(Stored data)
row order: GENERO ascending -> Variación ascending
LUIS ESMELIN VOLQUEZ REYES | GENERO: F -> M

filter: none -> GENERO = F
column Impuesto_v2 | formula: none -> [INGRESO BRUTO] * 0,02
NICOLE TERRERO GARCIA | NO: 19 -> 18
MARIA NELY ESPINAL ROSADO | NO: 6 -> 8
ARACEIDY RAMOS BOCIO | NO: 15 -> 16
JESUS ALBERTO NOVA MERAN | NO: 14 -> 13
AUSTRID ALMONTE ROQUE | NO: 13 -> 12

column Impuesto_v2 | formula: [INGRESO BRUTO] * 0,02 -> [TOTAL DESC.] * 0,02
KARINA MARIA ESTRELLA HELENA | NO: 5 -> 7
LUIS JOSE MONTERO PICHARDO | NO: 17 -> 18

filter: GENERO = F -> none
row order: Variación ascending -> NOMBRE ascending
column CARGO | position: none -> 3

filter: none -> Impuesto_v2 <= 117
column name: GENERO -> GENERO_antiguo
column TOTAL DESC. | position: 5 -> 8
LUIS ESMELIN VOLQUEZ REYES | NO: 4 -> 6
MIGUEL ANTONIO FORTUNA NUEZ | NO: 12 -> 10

- [Work request]:
List every line in the records above that contains the word "MARIA".

- [Exercise answer]:
MARIA NELY ESPINAL ROSADO | NO: 6 -> 8
KARINA MARIA ESTRELLA HELENA | NO: 5 -> 7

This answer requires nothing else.